→ **Source data**:

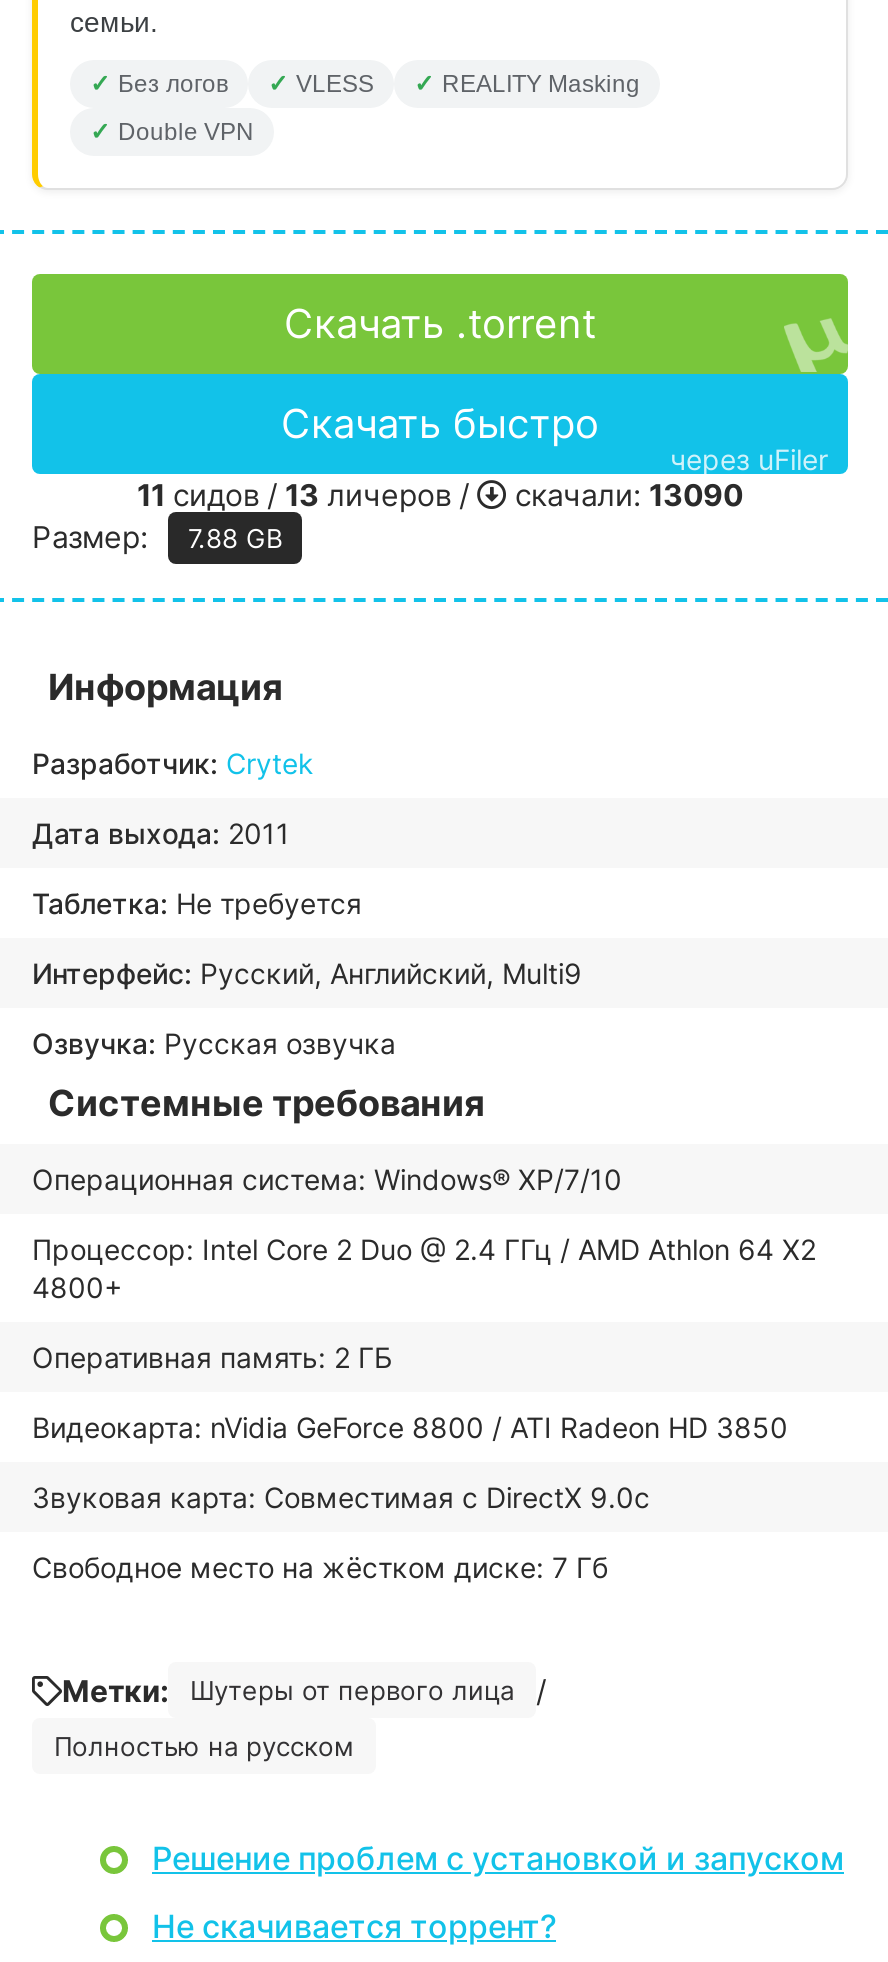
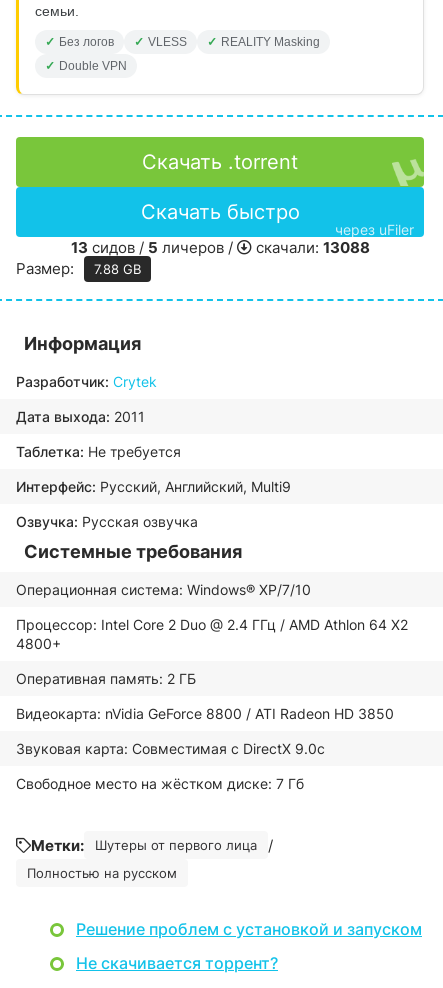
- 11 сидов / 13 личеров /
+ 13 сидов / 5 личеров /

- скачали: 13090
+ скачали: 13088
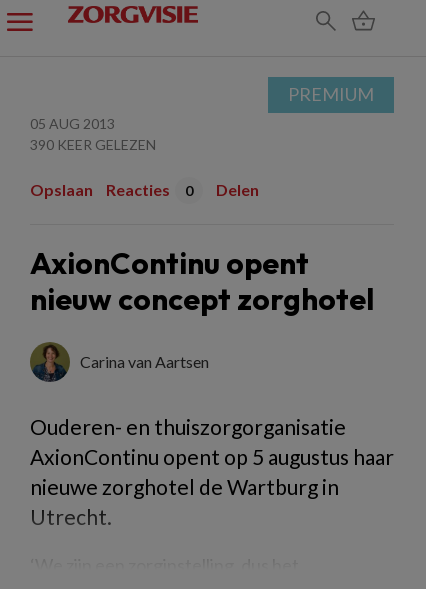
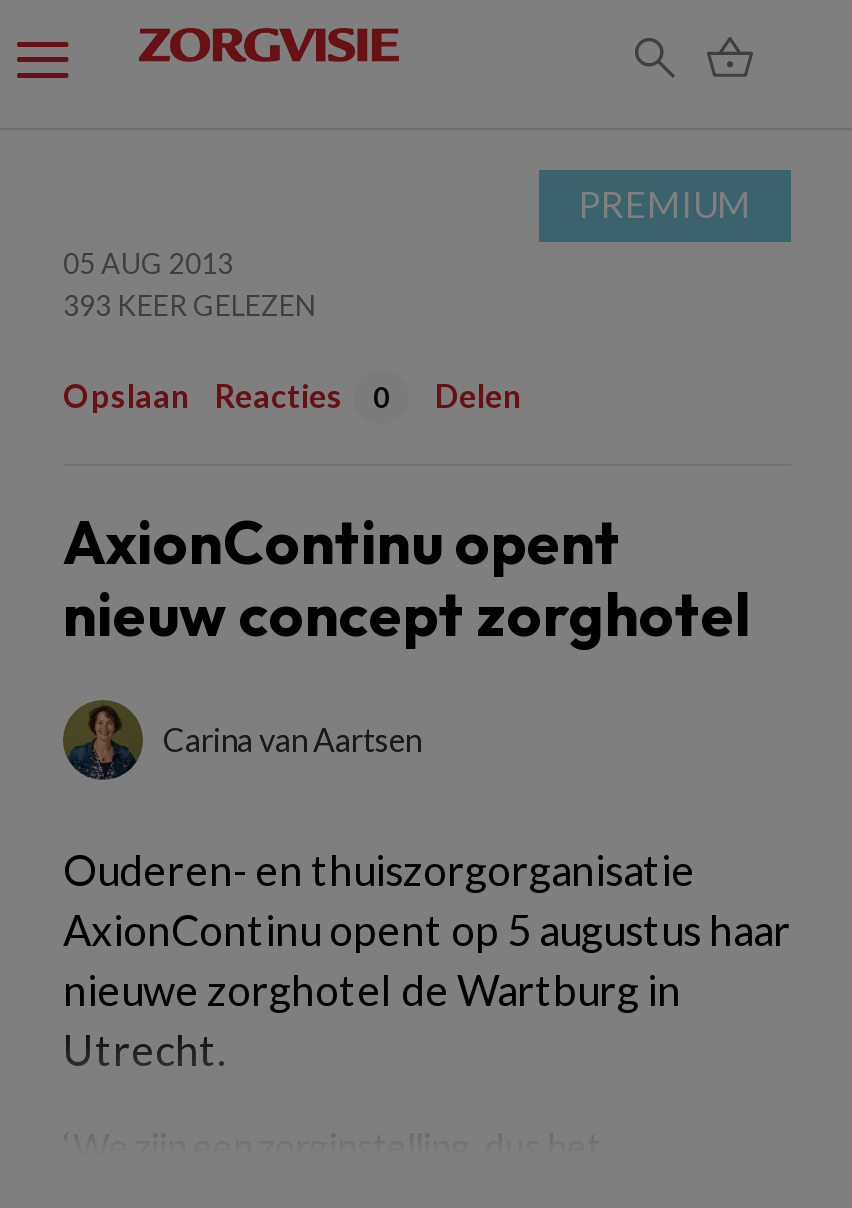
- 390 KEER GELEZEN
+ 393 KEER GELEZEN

...

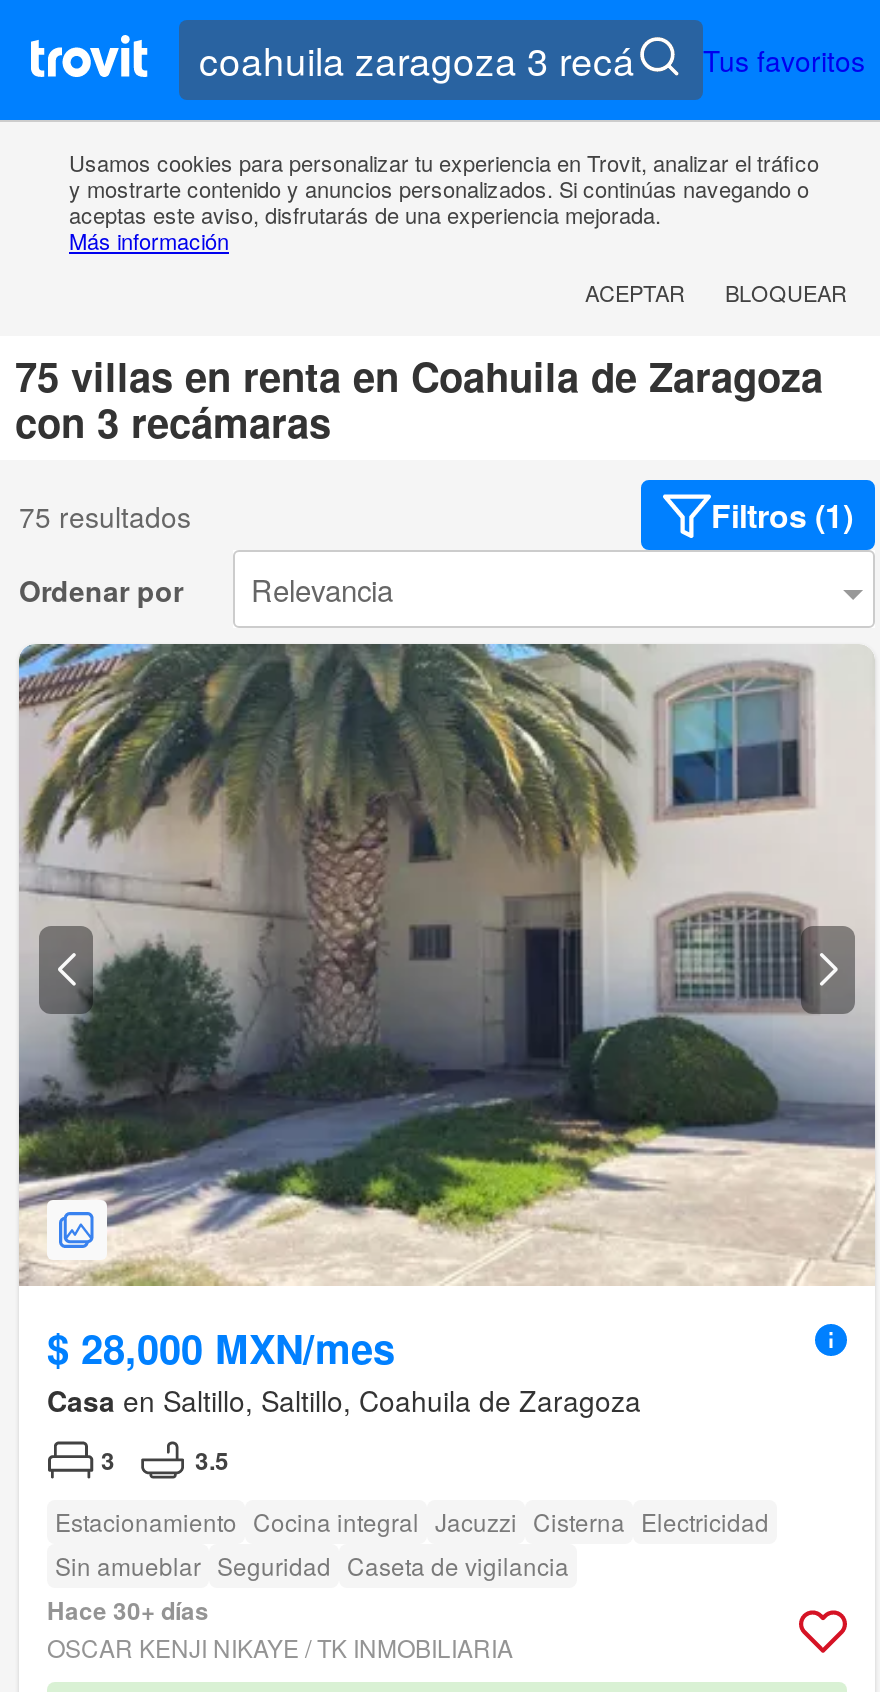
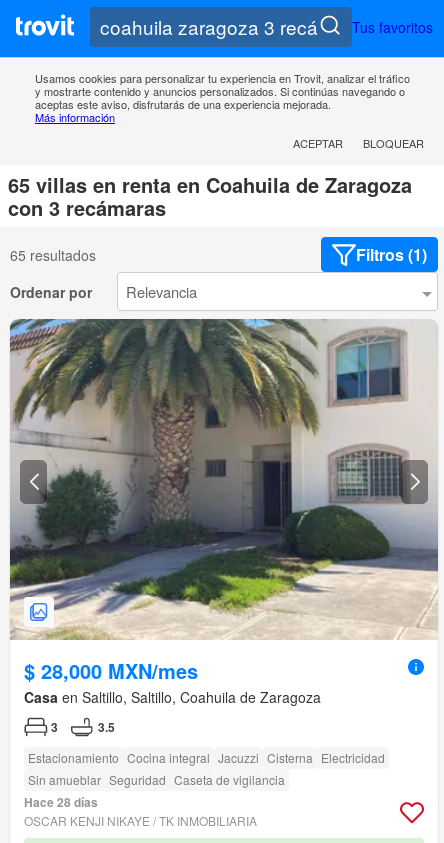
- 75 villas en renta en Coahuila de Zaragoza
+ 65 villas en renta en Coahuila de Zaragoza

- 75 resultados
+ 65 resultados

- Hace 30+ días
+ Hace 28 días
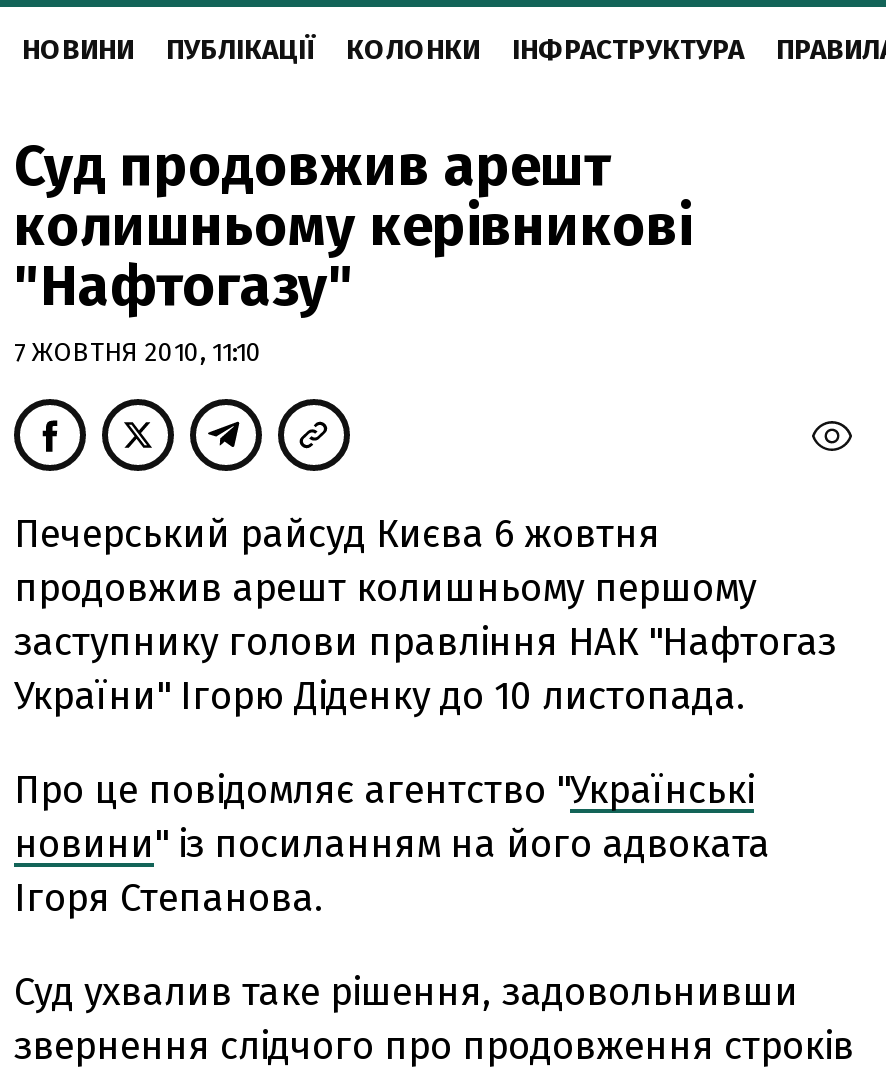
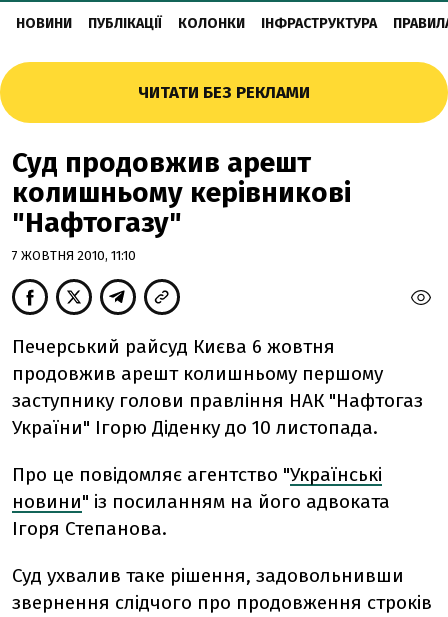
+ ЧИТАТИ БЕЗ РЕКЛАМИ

...

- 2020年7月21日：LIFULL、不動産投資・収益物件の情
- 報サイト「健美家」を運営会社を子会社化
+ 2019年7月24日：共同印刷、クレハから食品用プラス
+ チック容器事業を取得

→ **Requirement**:
Out of the records above, return only the lines from the one with "- 11 сидов / 13 личеров /" through the one with "393 KEER GELEZEN", exactly, and none of the pictures.

→ **Exercise output**:
- 11 сидов / 13 личеров /
+ 13 сидов / 5 личеров /

- скачали: 13090
+ скачали: 13088
- 390 KEER GELEZEN
+ 393 KEER GELEZEN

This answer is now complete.